What you should do -> How many lines of the data contain the string "discount"? Write the number and nothing more.

Provided data ->
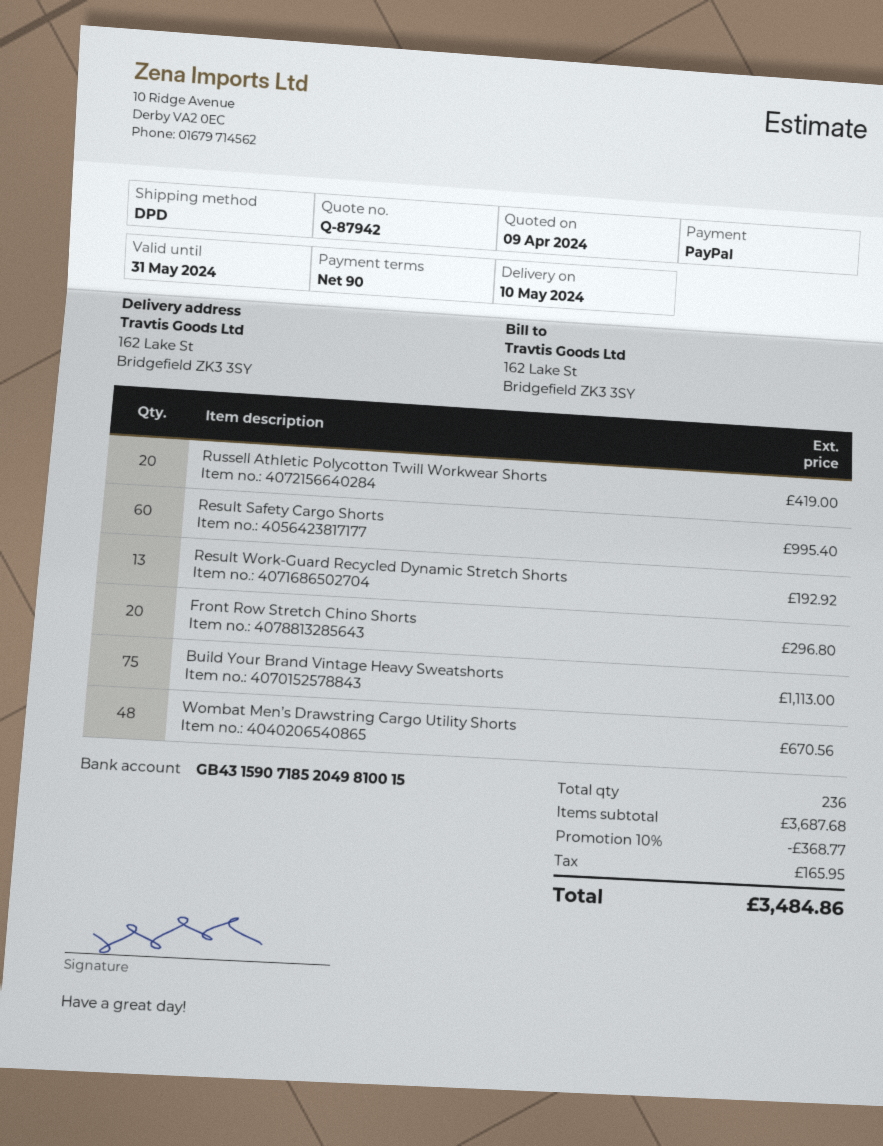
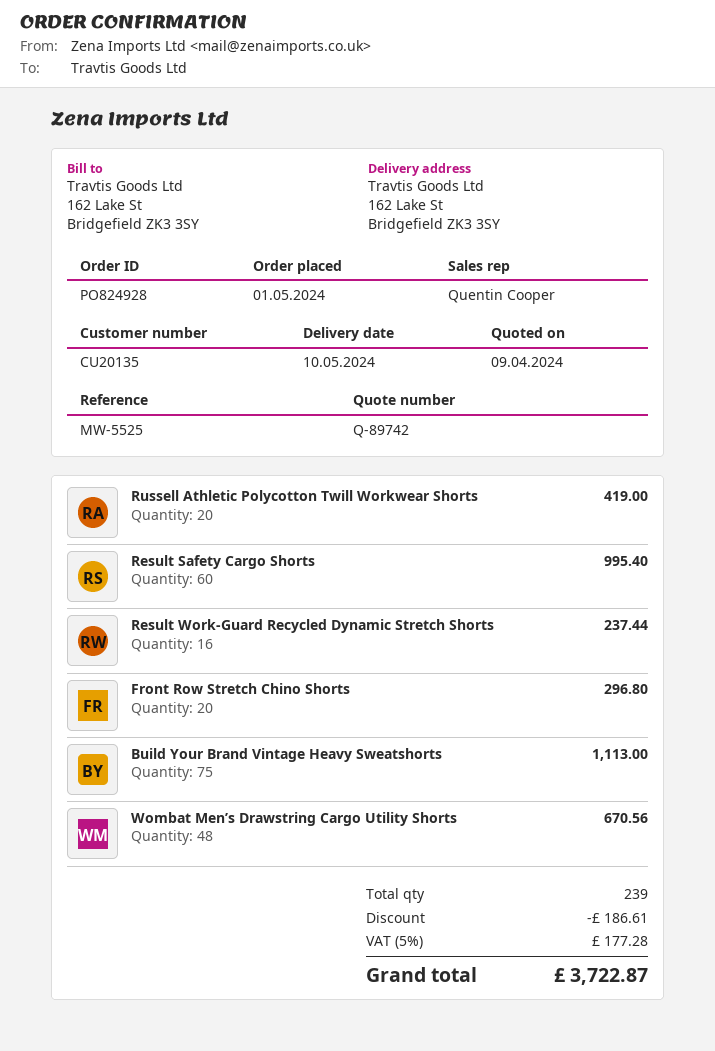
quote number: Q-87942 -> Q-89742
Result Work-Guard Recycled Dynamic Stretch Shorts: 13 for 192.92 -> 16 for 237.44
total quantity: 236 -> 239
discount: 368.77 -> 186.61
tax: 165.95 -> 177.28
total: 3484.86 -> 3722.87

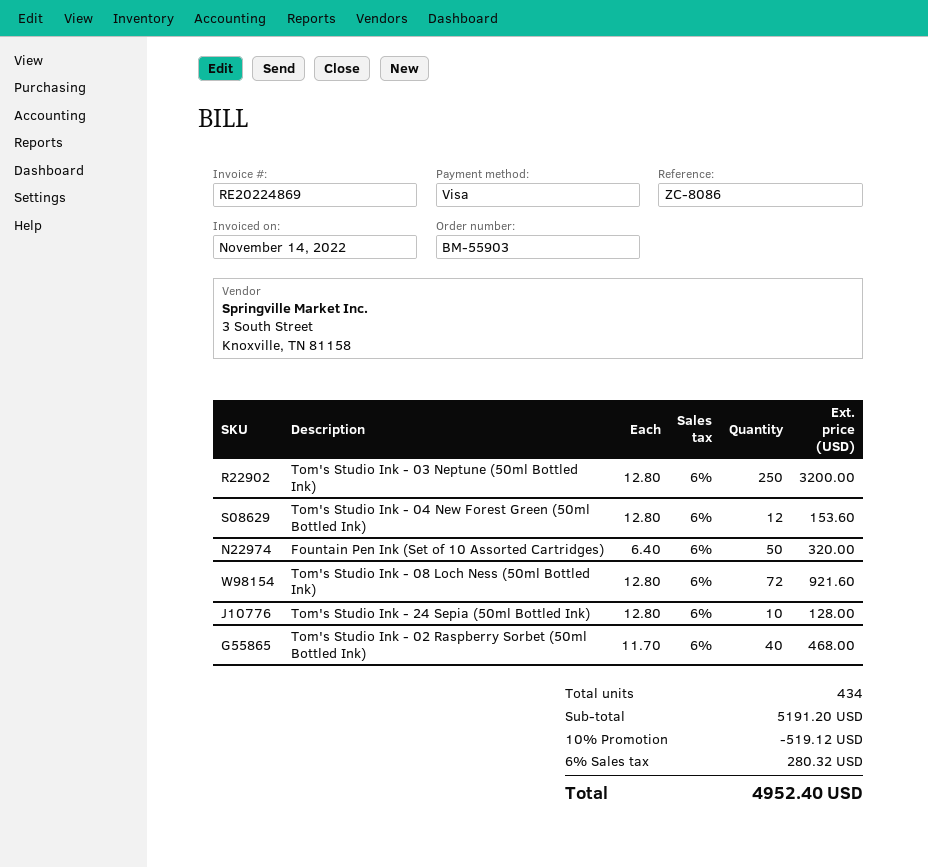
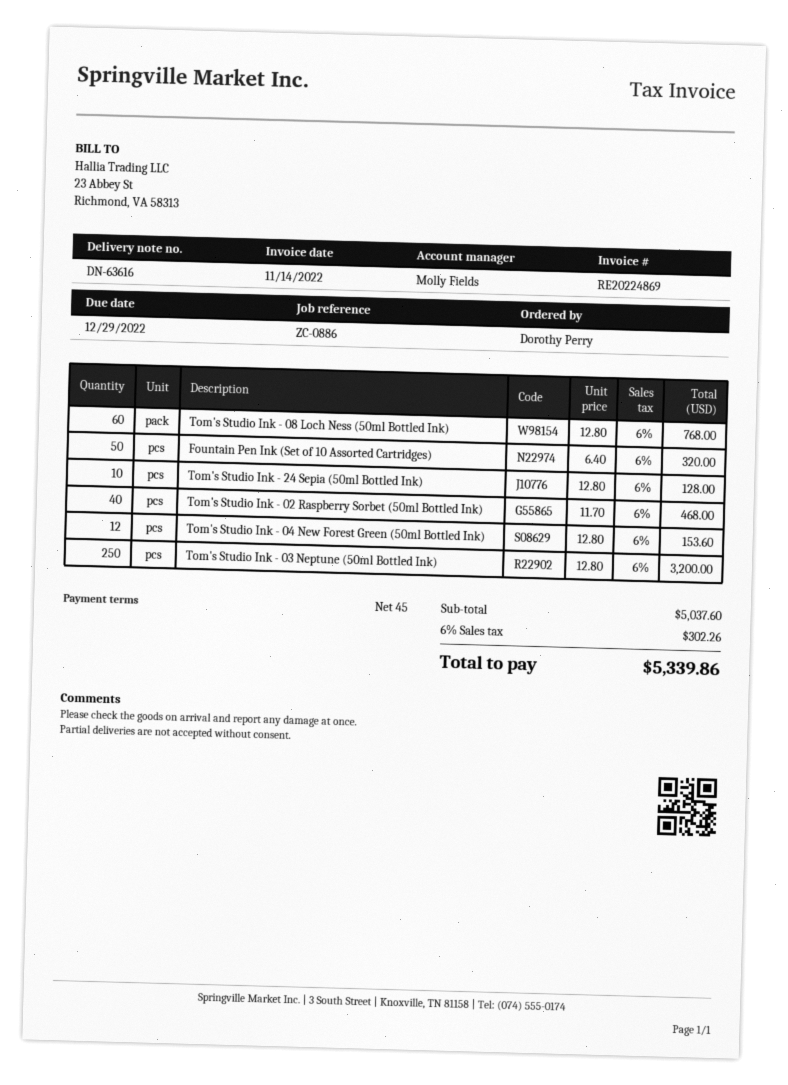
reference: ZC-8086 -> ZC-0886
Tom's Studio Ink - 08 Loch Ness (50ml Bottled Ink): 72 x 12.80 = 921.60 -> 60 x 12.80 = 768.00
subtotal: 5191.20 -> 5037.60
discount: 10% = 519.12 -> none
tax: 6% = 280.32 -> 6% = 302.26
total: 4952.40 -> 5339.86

Solved problem -> 2